> How to complete this task:
Search the entries below for "Kapitalwert". Report each line where it occurs.

* * * * * * *

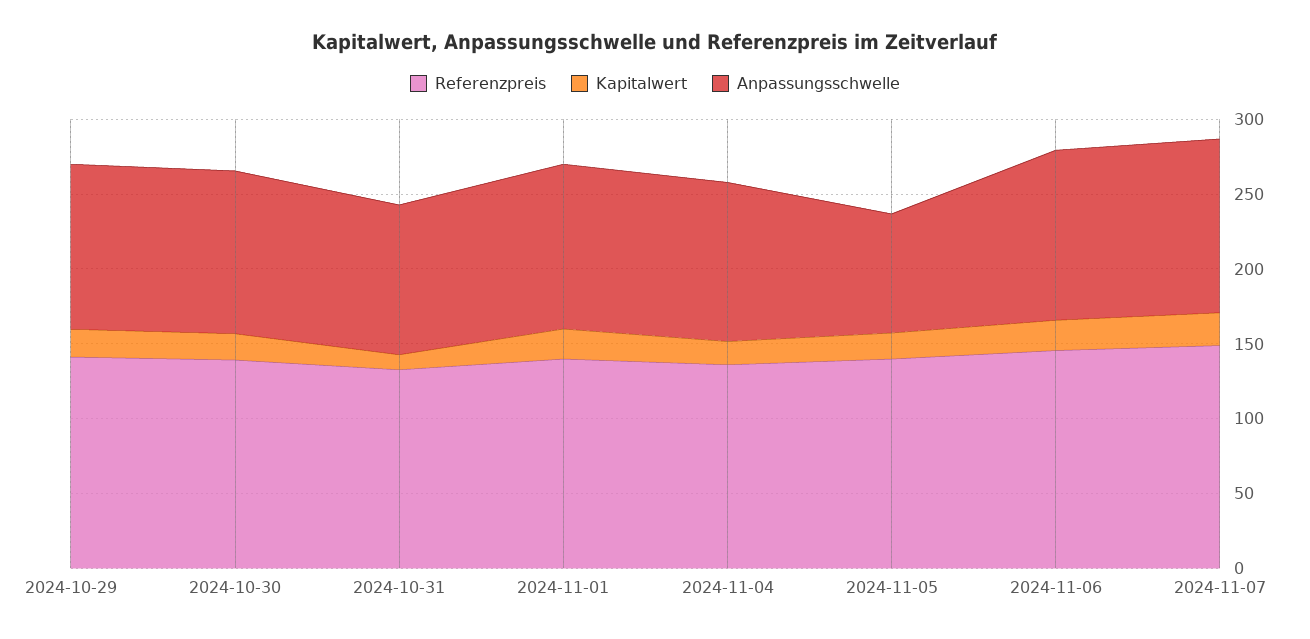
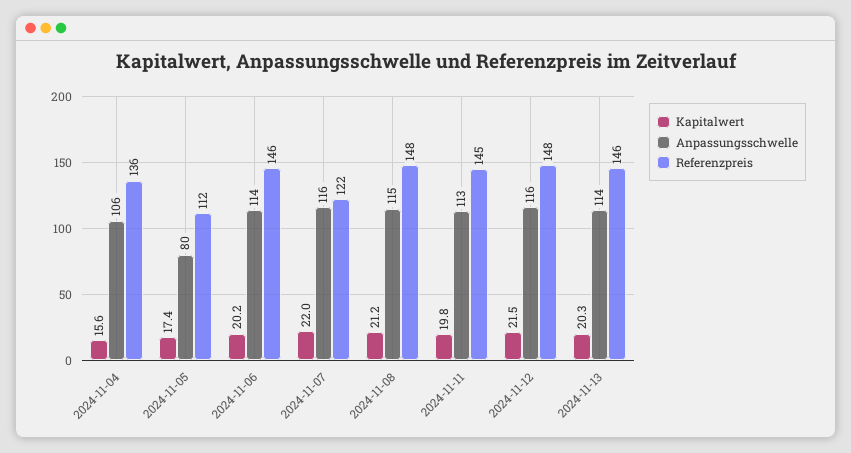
Referenzpreis, 2024-10-29: 140 -> none
Kapitalwert, 2024-10-29: 20 -> none
Anpassungsschwelle, 2024-10-29: 110 -> none
Referenzpreis, 2024-10-30: 140 -> none
Kapitalwert, 2024-10-30: 20 -> none
Anpassungsschwelle, 2024-10-30: 110 -> none
Referenzpreis, 2024-10-31: 130 -> none
Kapitalwert, 2024-10-31: 10 -> none
Anpassungsschwelle, 2024-10-31: 100 -> none
Referenzpreis, 2024-11-01: 140 -> none
Kapitalwert, 2024-11-01: 20 -> none
Anpassungsschwelle, 2024-11-01: 110 -> none
Referenzpreis, 2024-11-05: 140 -> 112
Referenzpreis, 2024-11-07: 150 -> 122
Kapitalwert, 2024-11-08: none -> 21.2
Anpassungsschwelle, 2024-11-08: none -> 115
Referenzpreis, 2024-11-08: none -> 148
Kapitalwert, 2024-11-11: none -> 19.8
Anpassungsschwelle, 2024-11-11: none -> 113
Referenzpreis, 2024-11-11: none -> 145
Kapitalwert, 2024-11-12: none -> 21.5
Anpassungsschwelle, 2024-11-12: none -> 116
Referenzpreis, 2024-11-12: none -> 148
Kapitalwert, 2024-11-13: none -> 20.3
Anpassungsschwelle, 2024-11-13: none -> 114
Referenzpreis, 2024-11-13: none -> 146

* * * * * * *

> Result for this task:
Kapitalwert, 2024-10-29: 20 -> none
Kapitalwert, 2024-10-30: 20 -> none
Kapitalwert, 2024-10-31: 10 -> none
Kapitalwert, 2024-11-01: 20 -> none
Kapitalwert, 2024-11-08: none -> 21.2
Kapitalwert, 2024-11-11: none -> 19.8
Kapitalwert, 2024-11-12: none -> 21.5
Kapitalwert, 2024-11-13: none -> 20.3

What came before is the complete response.